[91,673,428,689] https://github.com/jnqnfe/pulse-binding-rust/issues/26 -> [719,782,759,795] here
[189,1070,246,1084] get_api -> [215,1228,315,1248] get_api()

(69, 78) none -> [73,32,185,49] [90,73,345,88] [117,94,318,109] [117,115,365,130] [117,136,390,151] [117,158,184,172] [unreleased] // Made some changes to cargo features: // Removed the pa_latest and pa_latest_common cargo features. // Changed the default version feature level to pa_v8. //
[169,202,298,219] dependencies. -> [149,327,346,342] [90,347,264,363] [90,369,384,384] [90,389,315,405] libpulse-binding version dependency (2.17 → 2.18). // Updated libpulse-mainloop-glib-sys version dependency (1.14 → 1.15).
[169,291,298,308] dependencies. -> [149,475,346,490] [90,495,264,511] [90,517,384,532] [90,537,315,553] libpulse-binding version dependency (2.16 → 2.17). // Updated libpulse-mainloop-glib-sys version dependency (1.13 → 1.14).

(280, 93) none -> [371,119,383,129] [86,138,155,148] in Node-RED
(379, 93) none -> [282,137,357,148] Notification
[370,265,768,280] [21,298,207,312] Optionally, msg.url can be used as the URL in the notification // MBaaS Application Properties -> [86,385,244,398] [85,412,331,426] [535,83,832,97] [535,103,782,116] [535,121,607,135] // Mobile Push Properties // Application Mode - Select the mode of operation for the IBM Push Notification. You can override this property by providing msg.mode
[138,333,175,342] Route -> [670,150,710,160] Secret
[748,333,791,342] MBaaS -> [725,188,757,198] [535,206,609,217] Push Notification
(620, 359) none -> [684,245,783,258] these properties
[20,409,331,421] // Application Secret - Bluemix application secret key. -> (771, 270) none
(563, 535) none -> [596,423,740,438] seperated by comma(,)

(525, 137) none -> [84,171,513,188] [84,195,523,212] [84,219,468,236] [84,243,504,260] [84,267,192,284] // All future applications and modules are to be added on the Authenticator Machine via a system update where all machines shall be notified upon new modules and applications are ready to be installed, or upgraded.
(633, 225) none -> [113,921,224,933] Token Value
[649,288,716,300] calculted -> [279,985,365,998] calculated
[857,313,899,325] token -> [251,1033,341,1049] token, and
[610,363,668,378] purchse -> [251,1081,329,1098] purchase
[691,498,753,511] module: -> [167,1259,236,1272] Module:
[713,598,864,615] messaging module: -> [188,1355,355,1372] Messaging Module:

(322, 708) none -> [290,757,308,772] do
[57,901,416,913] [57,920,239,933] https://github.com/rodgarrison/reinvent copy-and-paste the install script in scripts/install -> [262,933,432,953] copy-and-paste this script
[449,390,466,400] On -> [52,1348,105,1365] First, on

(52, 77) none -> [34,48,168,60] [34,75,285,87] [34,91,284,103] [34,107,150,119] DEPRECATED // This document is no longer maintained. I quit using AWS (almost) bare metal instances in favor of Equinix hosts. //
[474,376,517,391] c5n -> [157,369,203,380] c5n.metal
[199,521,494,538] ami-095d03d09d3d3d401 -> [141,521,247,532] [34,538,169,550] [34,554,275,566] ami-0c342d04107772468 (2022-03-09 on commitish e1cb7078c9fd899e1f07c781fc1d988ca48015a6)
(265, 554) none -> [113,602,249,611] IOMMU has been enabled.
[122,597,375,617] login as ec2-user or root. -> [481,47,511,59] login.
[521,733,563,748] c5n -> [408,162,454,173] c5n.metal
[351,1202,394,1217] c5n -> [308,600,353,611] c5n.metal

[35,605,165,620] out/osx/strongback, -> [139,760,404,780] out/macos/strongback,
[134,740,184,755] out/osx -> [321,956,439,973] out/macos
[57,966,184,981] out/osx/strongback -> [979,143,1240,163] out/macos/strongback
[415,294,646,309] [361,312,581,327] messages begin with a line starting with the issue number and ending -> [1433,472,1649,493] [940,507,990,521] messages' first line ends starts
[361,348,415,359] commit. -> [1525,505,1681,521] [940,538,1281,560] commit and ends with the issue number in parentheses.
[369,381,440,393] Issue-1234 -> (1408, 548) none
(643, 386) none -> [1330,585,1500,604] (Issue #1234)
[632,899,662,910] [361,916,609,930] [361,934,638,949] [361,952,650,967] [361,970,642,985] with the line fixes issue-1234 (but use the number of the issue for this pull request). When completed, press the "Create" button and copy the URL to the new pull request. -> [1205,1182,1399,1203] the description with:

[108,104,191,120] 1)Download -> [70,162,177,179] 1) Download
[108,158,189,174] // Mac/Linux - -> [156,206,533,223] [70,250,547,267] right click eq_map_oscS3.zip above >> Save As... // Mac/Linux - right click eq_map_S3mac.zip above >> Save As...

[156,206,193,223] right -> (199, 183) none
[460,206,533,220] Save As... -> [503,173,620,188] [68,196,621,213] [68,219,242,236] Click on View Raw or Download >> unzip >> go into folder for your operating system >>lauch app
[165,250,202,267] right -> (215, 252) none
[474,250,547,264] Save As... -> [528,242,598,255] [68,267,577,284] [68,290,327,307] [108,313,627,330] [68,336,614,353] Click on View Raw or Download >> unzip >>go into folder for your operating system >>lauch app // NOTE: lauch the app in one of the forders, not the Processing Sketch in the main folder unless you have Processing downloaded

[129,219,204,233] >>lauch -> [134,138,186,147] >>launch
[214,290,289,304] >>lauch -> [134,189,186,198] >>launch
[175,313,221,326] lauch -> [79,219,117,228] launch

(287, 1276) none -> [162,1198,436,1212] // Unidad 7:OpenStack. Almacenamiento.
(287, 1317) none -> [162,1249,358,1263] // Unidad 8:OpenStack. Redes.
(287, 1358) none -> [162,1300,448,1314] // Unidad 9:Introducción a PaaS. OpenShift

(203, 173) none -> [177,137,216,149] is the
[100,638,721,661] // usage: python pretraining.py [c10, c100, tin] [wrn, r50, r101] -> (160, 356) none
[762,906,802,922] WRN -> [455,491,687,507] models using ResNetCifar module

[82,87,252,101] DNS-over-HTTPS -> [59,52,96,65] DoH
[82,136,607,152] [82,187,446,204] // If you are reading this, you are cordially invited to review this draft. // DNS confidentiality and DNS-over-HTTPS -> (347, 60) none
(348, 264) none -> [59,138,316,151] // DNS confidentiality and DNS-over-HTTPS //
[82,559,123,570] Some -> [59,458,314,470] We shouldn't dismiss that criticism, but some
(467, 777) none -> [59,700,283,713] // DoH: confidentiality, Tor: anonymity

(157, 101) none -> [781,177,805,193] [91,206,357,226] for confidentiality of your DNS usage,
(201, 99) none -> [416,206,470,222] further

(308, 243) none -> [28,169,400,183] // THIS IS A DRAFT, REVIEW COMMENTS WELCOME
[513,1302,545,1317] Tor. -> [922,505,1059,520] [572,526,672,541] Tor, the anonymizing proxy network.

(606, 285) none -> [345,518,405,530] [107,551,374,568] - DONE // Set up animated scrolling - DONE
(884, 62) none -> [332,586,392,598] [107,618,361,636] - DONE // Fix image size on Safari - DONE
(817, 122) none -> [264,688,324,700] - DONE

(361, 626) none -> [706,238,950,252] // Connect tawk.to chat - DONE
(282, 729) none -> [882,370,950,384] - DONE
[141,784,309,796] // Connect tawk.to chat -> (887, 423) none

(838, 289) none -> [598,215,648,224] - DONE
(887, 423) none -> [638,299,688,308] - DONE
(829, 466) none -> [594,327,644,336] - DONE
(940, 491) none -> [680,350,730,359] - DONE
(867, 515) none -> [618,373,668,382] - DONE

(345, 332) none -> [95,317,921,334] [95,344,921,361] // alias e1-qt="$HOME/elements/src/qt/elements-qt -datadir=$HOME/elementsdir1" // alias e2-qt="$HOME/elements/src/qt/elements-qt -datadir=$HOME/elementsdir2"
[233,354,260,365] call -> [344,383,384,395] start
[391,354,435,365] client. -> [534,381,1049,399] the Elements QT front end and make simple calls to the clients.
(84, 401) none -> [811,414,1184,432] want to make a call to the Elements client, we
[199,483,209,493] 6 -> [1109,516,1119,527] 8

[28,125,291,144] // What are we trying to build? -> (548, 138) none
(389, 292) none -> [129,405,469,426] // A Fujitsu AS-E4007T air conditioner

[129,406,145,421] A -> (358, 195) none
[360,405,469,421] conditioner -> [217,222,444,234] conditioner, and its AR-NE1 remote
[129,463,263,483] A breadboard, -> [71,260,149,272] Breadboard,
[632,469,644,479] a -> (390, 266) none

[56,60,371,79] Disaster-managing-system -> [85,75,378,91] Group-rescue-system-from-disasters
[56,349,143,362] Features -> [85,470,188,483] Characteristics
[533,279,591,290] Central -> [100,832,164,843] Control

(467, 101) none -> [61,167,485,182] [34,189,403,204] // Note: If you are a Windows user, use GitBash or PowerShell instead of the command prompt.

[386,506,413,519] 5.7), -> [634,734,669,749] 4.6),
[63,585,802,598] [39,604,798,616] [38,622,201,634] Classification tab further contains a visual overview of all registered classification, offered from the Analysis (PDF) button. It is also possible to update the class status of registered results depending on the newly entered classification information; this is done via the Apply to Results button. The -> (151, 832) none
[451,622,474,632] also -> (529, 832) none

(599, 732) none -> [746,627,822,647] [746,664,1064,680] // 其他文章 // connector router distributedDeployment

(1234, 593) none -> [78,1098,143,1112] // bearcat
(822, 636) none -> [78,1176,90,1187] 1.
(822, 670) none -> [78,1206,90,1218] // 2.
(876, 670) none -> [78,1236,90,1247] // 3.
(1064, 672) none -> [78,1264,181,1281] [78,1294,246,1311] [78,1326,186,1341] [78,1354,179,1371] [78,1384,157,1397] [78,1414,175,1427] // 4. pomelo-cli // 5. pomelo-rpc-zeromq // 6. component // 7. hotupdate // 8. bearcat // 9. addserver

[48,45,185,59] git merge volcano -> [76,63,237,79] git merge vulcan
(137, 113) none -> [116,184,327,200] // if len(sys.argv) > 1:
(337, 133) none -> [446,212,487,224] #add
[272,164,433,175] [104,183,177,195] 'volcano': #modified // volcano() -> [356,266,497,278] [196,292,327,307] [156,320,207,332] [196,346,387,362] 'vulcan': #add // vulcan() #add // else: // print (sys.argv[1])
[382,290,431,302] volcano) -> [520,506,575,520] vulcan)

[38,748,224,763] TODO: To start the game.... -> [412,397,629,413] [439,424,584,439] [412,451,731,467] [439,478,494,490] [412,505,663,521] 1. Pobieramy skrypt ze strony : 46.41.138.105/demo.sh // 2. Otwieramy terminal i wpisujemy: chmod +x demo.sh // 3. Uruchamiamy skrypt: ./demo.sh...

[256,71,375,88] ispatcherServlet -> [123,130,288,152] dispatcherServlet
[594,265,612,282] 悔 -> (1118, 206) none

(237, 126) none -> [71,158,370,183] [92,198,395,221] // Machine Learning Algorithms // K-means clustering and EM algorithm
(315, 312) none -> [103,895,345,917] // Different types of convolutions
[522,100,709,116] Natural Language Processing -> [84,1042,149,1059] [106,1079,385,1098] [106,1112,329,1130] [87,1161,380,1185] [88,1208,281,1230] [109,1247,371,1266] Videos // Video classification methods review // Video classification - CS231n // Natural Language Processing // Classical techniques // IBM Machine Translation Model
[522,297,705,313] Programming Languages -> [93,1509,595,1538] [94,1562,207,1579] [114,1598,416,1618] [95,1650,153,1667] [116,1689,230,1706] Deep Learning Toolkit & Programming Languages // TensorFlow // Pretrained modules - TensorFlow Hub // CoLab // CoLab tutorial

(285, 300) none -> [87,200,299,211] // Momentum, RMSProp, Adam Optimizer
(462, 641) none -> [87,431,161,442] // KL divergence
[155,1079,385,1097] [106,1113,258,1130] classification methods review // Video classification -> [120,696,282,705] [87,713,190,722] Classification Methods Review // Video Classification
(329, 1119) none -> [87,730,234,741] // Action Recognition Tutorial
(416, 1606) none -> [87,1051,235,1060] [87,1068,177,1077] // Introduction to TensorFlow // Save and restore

> [What to do]
Taking the entries above, print exactly the lines starting at the line with "[391,354,435,365] client. ->" and ending at the line with "(876, 670) none -> [78,1236,90,1247] // 3.", both included.

> [Answer space]
[391,354,435,365] client. -> [534,381,1049,399] the Elements QT front end and make simple calls to the clients.
(84, 401) none -> [811,414,1184,432] want to make a call to the Elements client, we
[199,483,209,493] 6 -> [1109,516,1119,527] 8

[28,125,291,144] // What are we trying to build? -> (548, 138) none
(389, 292) none -> [129,405,469,426] // A Fujitsu AS-E4007T air conditioner

[129,406,145,421] A -> (358, 195) none
[360,405,469,421] conditioner -> [217,222,444,234] conditioner, and its AR-NE1 remote
[129,463,263,483] A breadboard, -> [71,260,149,272] Breadboard,
[632,469,644,479] a -> (390, 266) none

[56,60,371,79] Disaster-managing-system -> [85,75,378,91] Group-rescue-system-from-disasters
[56,349,143,362] Features -> [85,470,188,483] Characteristics
[533,279,591,290] Central -> [100,832,164,843] Control

(467, 101) none -> [61,167,485,182] [34,189,403,204] // Note: If you are a Windows user, use GitBash or PowerShell instead of the command prompt.

[386,506,413,519] 5.7), -> [634,734,669,749] 4.6),
[63,585,802,598] [39,604,798,616] [38,622,201,634] Classification tab further contains a visual overview of all registered classification, offered from the Analysis (PDF) button. It is also possible to update the class status of registered results depending on the newly entered classification information; this is done via the Apply to Results button. The -> (151, 832) none
[451,622,474,632] also -> (529, 832) none

(599, 732) none -> [746,627,822,647] [746,664,1064,680] // 其他文章 // connector router distributedDeployment

(1234, 593) none -> [78,1098,143,1112] // bearcat
(822, 636) none -> [78,1176,90,1187] 1.
(822, 670) none -> [78,1206,90,1218] // 2.
(876, 670) none -> [78,1236,90,1247] // 3.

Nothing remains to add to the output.